YOUR INSTRUCTIONS:
Write out, exactly and in full, the line where "[141,497,312,513] grasp_pipeline_demo ->" appears together with all lines that follow it in the entries below. Do not include pictures.

Structured diff data:

--

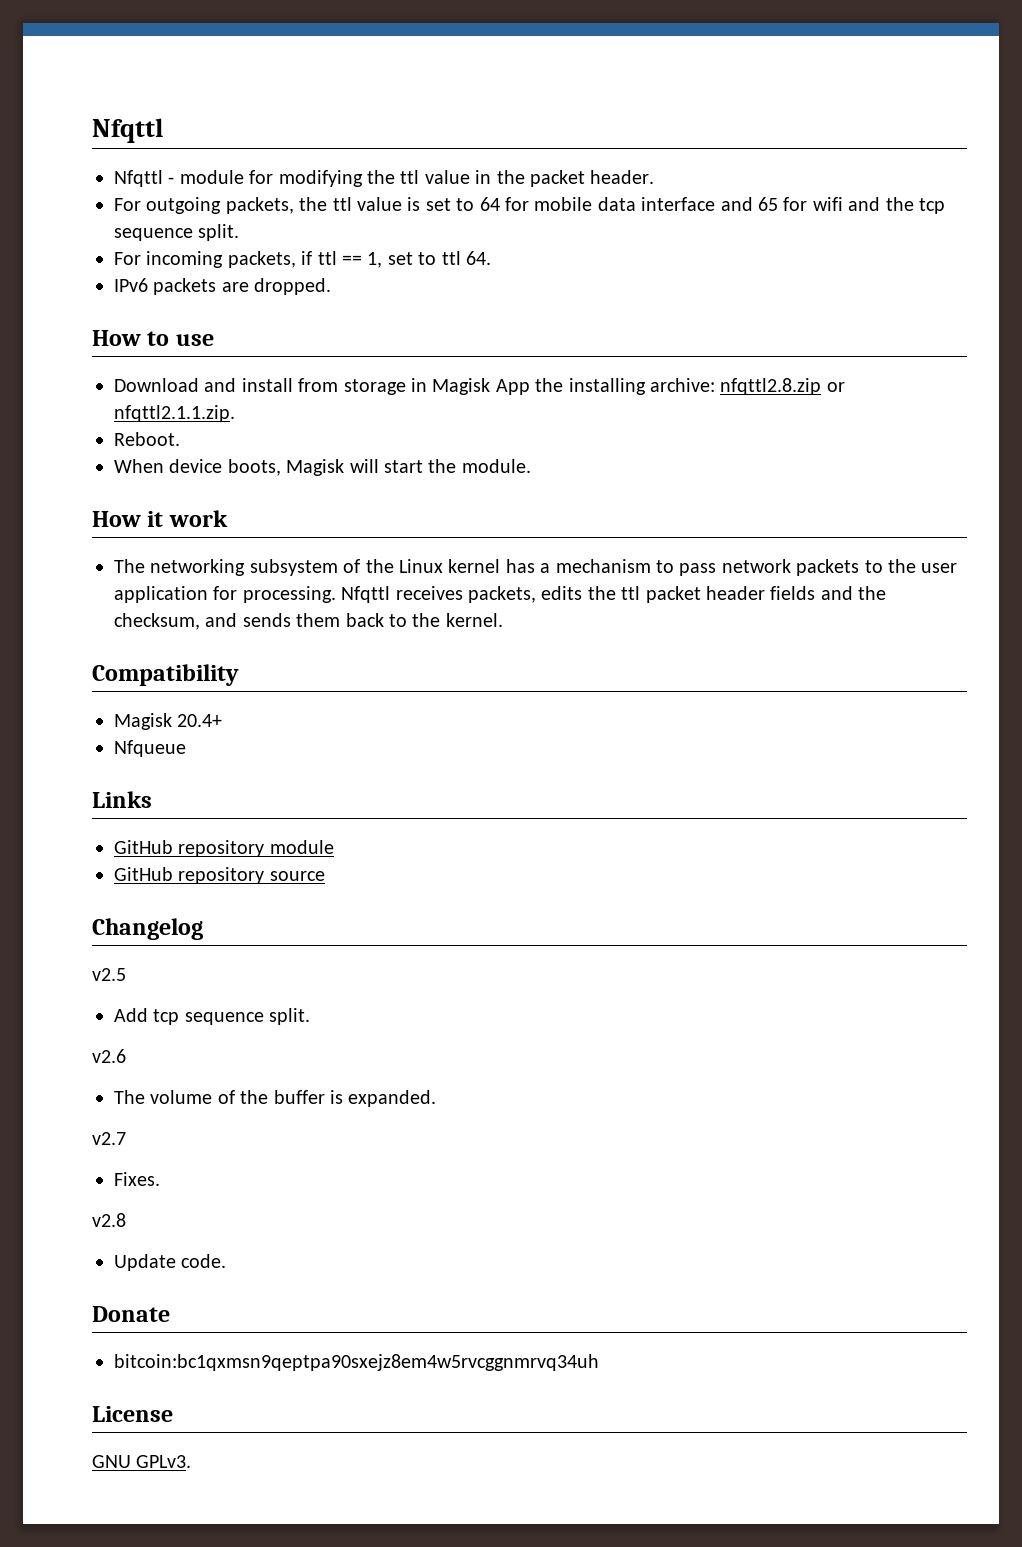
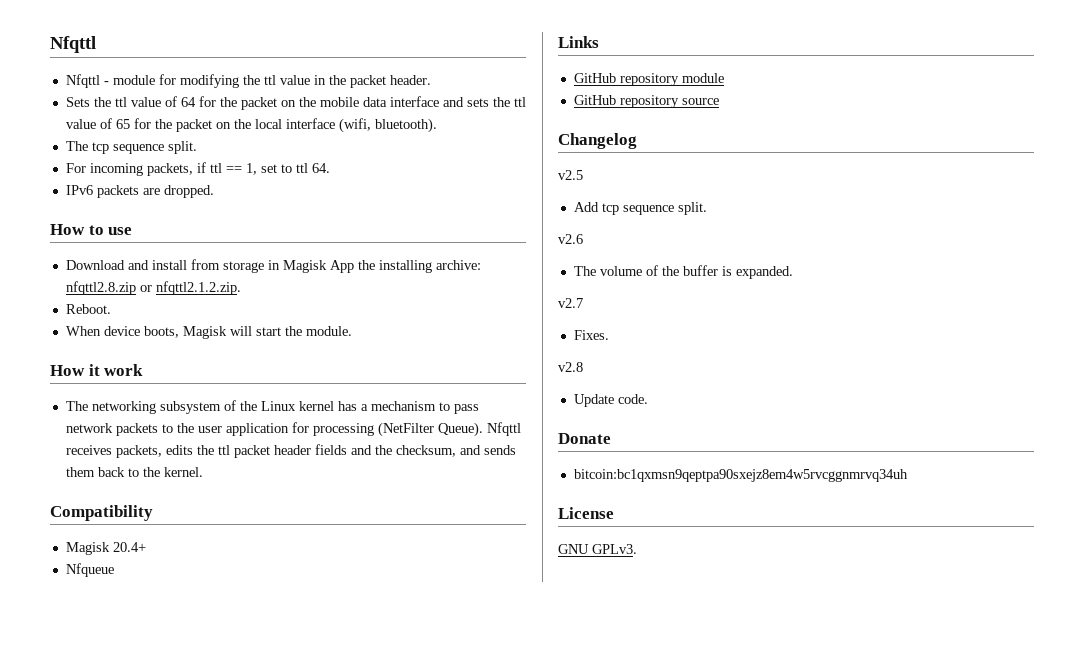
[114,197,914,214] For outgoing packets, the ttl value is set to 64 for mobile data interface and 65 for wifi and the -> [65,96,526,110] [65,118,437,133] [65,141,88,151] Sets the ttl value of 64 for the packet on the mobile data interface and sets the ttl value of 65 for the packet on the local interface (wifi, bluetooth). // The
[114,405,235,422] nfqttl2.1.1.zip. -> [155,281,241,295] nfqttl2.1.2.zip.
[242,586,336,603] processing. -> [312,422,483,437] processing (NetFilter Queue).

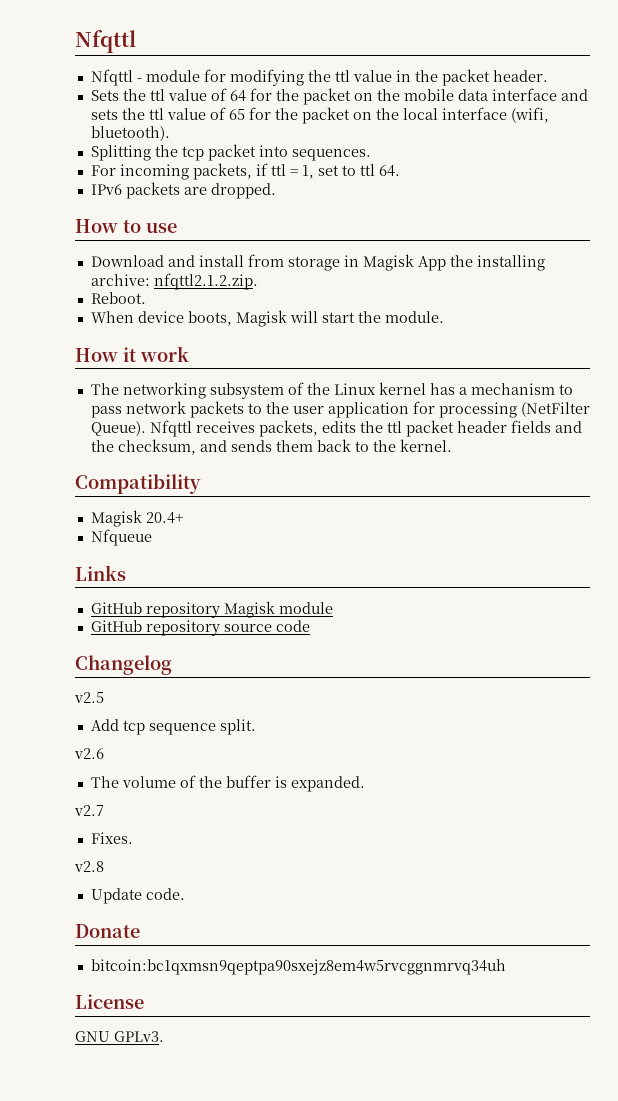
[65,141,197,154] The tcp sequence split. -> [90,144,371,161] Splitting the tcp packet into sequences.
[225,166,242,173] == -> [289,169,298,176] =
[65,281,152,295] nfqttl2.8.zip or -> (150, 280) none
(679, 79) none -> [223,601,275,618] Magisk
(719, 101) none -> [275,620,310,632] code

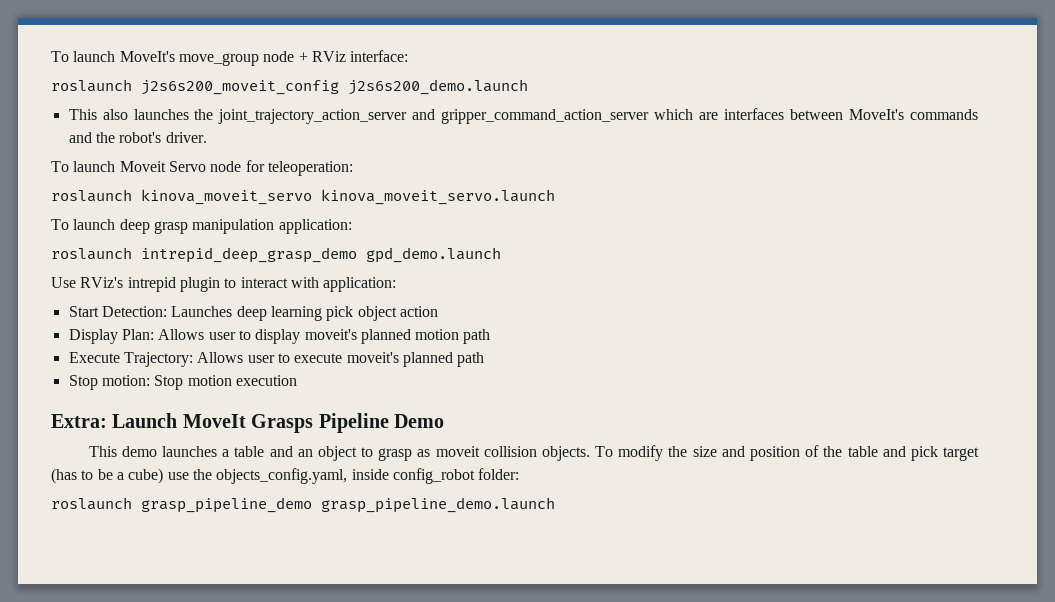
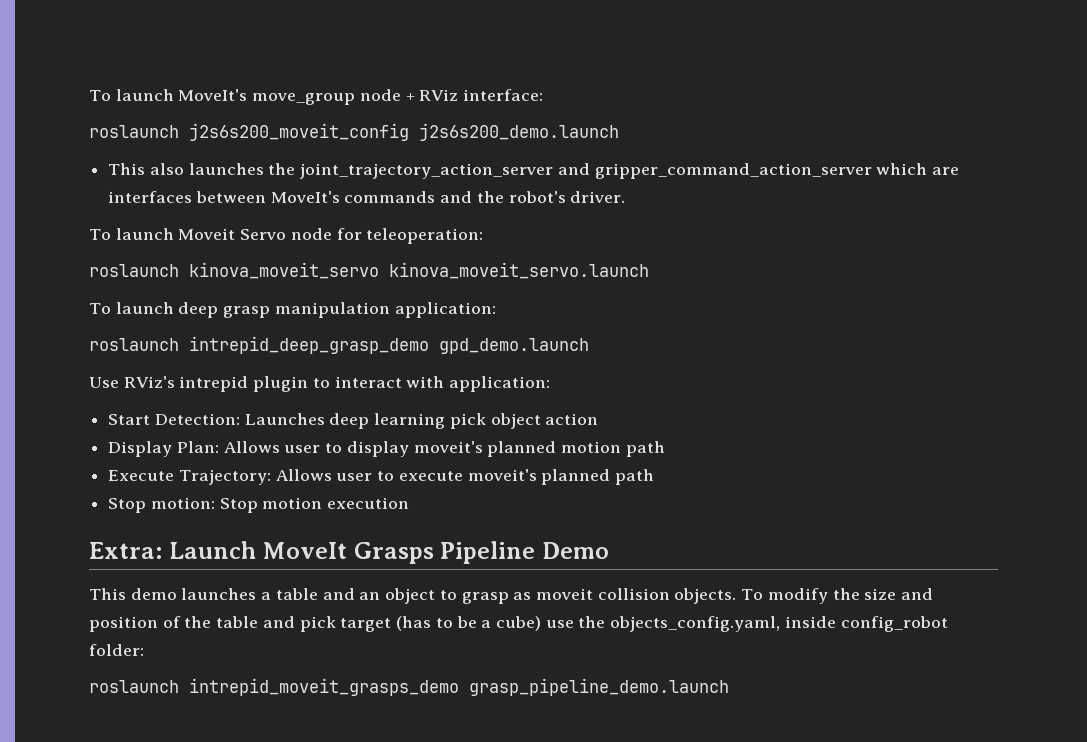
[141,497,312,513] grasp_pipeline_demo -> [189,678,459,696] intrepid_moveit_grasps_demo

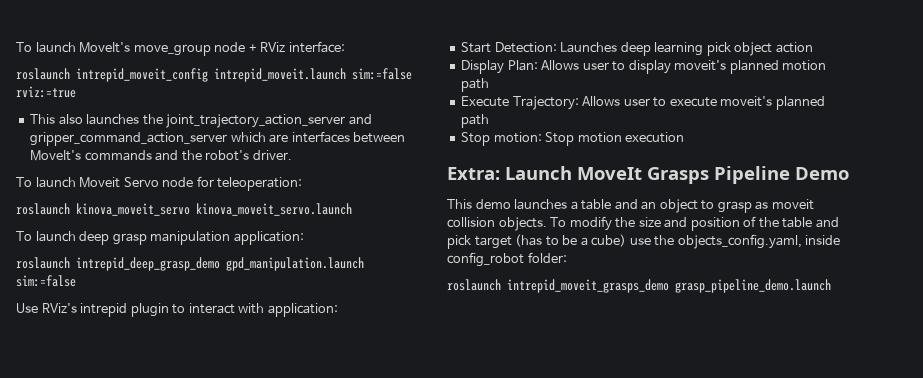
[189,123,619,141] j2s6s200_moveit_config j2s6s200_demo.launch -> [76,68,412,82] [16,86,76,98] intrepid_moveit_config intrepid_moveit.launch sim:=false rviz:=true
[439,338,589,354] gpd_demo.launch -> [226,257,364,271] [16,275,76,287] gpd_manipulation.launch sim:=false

--

WORKED SOLUTION:
[141,497,312,513] grasp_pipeline_demo -> [189,678,459,696] intrepid_moveit_grasps_demo

[189,123,619,141] j2s6s200_moveit_config j2s6s200_demo.launch -> [76,68,412,82] [16,86,76,98] intrepid_moveit_config intrepid_moveit.launch sim:=false rviz:=true
[439,338,589,354] gpd_demo.launch -> [226,257,364,271] [16,275,76,287] gpd_manipulation.launch sim:=false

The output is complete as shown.